Treffpunkt Wien: Von Bauchgefühl und Backstuben
Würden Sie ihrem Partner eine Niere spenden?
Nach „Terror“ – dem Theaterstück von Ferdinand Schirach, das der Frage nachgeht, ob man ein Flugzeug mit ein paar hundert Menschen abschießen darf, um Tausende in einem Stadion zu retten – ist Schauspielerin Martina Stilp ab 2. Mai in den Kammerspielen in einem weiteren Stück zu sehen, das sich einem moralischen Dilemma annimmt. Stefan Vögels „Die Niere“ behandelt die Frage, wie weit man für die Liebe geht. Martina Stilp spielt Protagonistin Kathrin, die ein neues Organ braucht und ihren Mann Arnold unter Zugzwang bringt.
Würde sie ihre Niere spenden? Martina Stilp denkt kurz nach. „Ich glaube schon. Ich hätte zwar große Bedenken, je näher der Termin rückt, aber ich glaube, ich könnte es nicht nicht tun.“
Zwischenstation
Vor ihr am Kaffeehaustisch liegt das Manuskript des Stücks, in einer Stunde muss sie zur Probe. Zwischen Zugfahrt (von Baden, wo sie lebt) und Arbeitsbeginn findet sie sich mittlerweile fast immer zur Einstimmung im Diglas am Fleischmarkt ein.
Das Café hat Hans Diglas senior vor 20 Jahren übernommen und sanft renoviert: Bücherregal und geblümte Tapete im hinteren Bereich, witzige Akzente wie Petticoats als Lampenschirm oder Tassen in der Wand im vorderen.
Mit seiner Backstube ist das Kaffeehaus zum Herzstück der Gastronomiefamilie geworden. Denn hier werden die Mehlspeisen für alle Diglas-Betriebe gebacken. Auffällig trotz der zentralen Lage ist die ruhige Stimmung.
Ruhe.
Die hat Stilp, gebürtige Deutsche, von Anfang an an Österreich fasziniert. Die Ruhe, in der etwas weitergeht.
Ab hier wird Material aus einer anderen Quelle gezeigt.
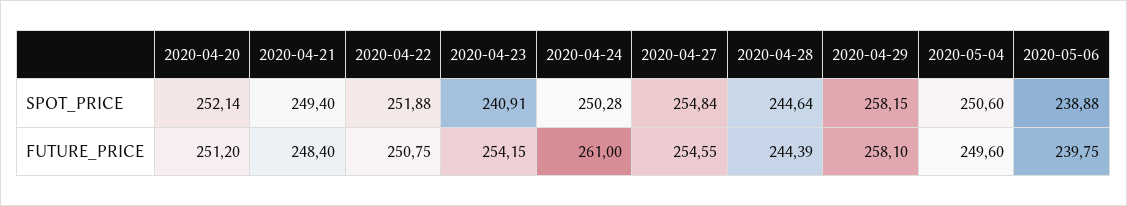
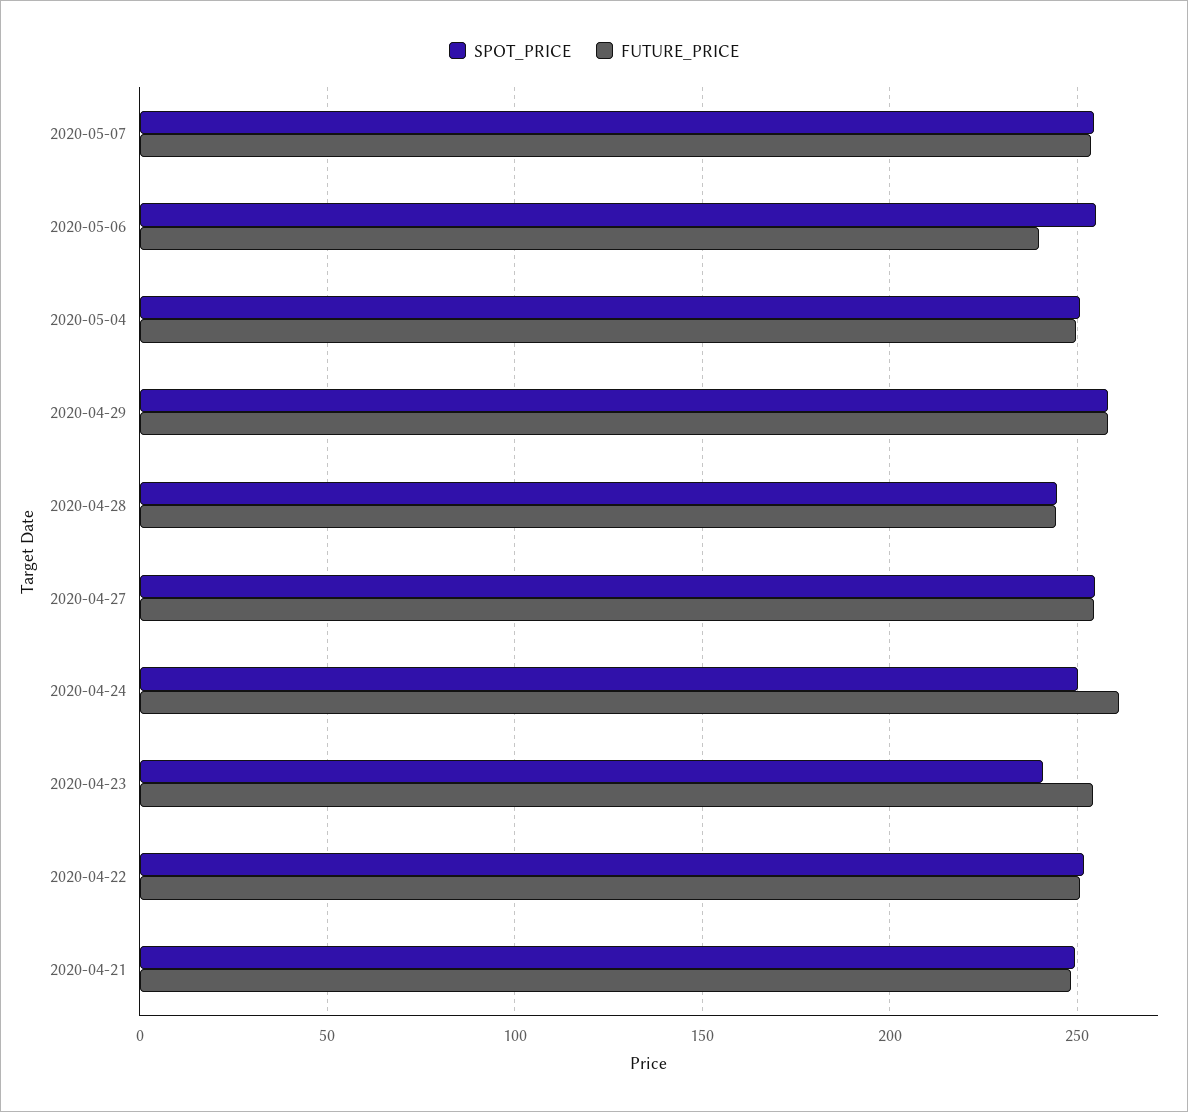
SPOT_PRICE, 2020-04-20: 252.14 -> none
SPOT_PRICE, 2020-05-06: 238.88 -> 255
FUTURE_PRICE, 2020-04-20: 251.2 -> none
SPOT_PRICE, 2020-05-07: none -> 255
FUTURE_PRICE, 2020-05-07: none -> 255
2000 war sie für ein Engagement von München nach Graz gezogen, 2010 folgte der Wechsel ans Volkstheater nach Wien. Seit fünf Jahren ist sie Ensemblemitglied im Theater an der Josefstadt.
Die Sehnsucht nach Wien hat vor Jahrzehnten ein Magazin geweckt. „Mein Augenarzt in Deutschland hatte seine ganze Praxis mit Opernstars zugepflastert. Zu lesen gab’s Die Bühne. Immer, wenn ich die durchblätterte und darin über Theater und Oper las, dachte ich: Wahnsinn, Wien, da möchte ich hin.“
Medizin und Spiel
Lustig eigentlich, dass es dann auch so passiert ist. „Es hat sicher ganz viel mit Glück zu tun“, sagt sie. Auch ihr Weg in die Schauspielerei an sich. „Ich dachte ja lange, dass ich Medizinerin werde.“ Der Körper hat sie fasziniert, Biologie war stets ihr Lieblingsfach. Erst kurz vor der Matura entdeckte sie über einen Schultanzkurs und ein Stadtschauspiel ihre Liebe zum Darstellen. „Da gab es eine Probe, in einem leeren Raum mit großer Fensterfront und Parkettboden – in dem Moment wurde mir klar: Das möchte ich tun.“
Bloß musste sie dann feststellen, dass an den Schauspielschulen auf 1.000 Bewerber oft nur 10, 15 Plätze warten. Als sie an der ersten Schule nicht genommen wurde, wollte sie ihren Plan fast hinschmeißen. Aber ein Freund ließ sie nicht aus, brachte sie zur nächsten Schule und während sie noch überlegte, ob sie das Vorsprechen spritzen sollte, kam die Gruppe an Bewerbern an ihr vorbei, sammelte sie auf. „Und dann wurde ich gleich als Erste aufgerufen, bevor ich richtig nervös werden konnte.“
Vielleicht brachte das den Unterschied: Sie wurde genommen.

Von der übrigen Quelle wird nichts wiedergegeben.